→ **Input material**
* * * * * * * * *
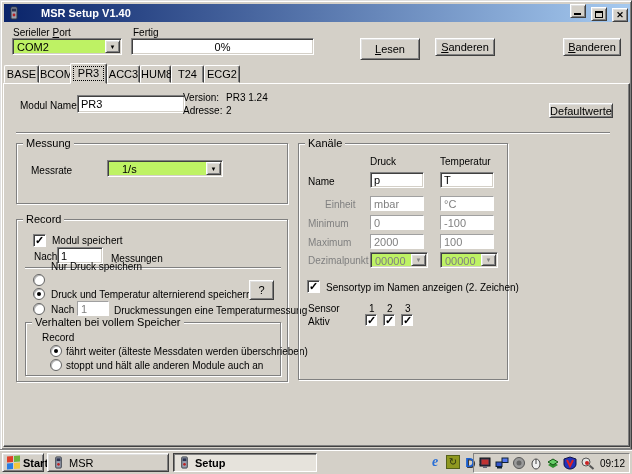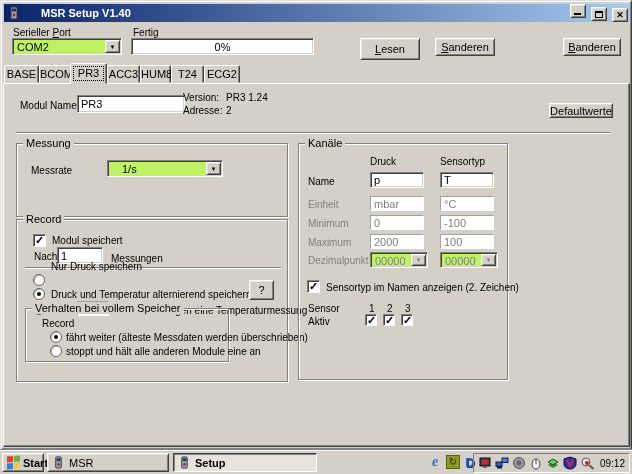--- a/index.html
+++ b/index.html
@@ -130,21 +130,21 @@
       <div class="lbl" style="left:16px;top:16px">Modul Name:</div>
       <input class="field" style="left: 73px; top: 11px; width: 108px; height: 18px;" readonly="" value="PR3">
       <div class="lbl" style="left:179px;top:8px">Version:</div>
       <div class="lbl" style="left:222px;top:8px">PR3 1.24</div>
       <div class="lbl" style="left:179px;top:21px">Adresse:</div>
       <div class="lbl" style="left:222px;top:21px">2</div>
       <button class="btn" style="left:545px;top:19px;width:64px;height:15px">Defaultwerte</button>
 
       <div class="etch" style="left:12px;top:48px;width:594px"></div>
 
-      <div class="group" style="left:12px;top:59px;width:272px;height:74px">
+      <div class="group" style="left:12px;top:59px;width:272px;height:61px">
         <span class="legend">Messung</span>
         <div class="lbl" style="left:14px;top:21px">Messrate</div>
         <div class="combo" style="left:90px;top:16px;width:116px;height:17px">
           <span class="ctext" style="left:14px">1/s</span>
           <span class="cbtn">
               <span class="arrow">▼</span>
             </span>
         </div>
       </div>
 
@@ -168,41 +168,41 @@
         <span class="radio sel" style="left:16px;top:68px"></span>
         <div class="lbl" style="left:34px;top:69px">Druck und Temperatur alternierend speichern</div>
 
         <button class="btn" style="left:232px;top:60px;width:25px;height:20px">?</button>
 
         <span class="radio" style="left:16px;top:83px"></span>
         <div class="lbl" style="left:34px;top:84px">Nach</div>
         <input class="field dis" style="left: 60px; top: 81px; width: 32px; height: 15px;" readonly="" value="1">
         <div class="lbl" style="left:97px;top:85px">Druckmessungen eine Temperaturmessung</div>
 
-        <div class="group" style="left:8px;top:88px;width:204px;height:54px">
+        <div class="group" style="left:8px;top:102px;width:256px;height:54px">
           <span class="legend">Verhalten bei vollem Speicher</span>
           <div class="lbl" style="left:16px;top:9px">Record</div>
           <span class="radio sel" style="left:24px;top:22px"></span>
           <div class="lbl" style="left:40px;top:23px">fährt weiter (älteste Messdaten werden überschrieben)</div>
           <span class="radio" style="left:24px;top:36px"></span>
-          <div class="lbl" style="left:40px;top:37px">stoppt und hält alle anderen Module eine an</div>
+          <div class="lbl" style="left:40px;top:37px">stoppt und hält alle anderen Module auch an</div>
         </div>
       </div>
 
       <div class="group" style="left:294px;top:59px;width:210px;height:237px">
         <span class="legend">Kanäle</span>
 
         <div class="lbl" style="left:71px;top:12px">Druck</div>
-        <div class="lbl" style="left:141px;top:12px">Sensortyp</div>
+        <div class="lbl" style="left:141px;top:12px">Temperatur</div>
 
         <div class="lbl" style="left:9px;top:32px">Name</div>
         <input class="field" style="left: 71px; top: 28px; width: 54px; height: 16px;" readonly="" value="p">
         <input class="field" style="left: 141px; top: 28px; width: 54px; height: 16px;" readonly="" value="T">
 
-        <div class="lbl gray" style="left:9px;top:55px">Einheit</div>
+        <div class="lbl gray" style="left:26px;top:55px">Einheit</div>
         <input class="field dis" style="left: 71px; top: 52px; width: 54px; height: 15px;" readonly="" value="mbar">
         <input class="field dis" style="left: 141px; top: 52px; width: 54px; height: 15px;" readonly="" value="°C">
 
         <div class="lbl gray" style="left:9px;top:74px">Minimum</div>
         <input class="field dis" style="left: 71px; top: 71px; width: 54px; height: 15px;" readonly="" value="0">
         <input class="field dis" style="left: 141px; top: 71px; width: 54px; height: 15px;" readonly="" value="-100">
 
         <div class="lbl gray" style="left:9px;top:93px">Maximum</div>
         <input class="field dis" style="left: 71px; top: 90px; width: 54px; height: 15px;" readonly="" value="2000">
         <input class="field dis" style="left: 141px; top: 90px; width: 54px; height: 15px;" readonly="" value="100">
* * * * * * * * *
→ **About this task**
Looking back at the data above, tally each line that includes the word "radio", then answer with the total alone.

→ **Reply**
4